[Start of section]

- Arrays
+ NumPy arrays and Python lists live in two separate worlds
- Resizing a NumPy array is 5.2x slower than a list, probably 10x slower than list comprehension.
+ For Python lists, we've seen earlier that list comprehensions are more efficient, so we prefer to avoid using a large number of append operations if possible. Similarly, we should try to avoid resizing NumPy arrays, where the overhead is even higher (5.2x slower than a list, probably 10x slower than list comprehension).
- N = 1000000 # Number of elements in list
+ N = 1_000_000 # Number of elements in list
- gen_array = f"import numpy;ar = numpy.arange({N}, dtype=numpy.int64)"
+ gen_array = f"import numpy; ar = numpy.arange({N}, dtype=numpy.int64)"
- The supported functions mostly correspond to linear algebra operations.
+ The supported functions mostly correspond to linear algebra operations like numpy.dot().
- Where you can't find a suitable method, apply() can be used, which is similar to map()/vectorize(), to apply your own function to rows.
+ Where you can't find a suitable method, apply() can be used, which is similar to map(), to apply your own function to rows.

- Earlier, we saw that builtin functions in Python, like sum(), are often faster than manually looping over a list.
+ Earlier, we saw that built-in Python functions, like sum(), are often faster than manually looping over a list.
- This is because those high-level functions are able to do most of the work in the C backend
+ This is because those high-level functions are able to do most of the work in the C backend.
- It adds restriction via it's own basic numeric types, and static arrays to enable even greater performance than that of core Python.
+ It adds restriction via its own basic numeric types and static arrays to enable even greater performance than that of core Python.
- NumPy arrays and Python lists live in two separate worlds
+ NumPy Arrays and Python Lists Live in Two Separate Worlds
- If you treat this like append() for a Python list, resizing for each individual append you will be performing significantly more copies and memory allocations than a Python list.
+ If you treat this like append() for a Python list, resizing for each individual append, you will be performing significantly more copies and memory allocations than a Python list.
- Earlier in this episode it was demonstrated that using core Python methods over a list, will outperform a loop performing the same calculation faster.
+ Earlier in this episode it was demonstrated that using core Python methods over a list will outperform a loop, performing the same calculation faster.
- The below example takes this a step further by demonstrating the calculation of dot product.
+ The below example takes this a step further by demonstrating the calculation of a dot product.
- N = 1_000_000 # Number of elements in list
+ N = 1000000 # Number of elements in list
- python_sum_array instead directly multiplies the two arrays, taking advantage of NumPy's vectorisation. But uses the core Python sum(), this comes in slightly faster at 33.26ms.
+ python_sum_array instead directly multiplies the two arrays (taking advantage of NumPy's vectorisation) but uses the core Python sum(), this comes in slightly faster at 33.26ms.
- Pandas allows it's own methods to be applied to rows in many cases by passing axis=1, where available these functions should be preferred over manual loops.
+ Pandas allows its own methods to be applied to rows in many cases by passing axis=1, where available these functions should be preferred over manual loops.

[End of section]

WHAT THE EXERCISE ASKS:
Report every line of the records that contains the word "functions".

THE COMPLETED TASK:
- The supported functions mostly correspond to linear algebra operations.
+ The supported functions mostly correspond to linear algebra operations like numpy.dot().
- Earlier, we saw that builtin functions in Python, like sum(), are often faster than manually looping over a list.
+ Earlier, we saw that built-in Python functions, like sum(), are often faster than manually looping over a list.
- This is because those high-level functions are able to do most of the work in the C backend
+ This is because those high-level functions are able to do most of the work in the C backend.
- Pandas allows it's own methods to be applied to rows in many cases by passing axis=1, where available these functions should be preferred over manual loops.
+ Pandas allows its own methods to be applied to rows in many cases by passing axis=1, where available these functions should be preferred over manual loops.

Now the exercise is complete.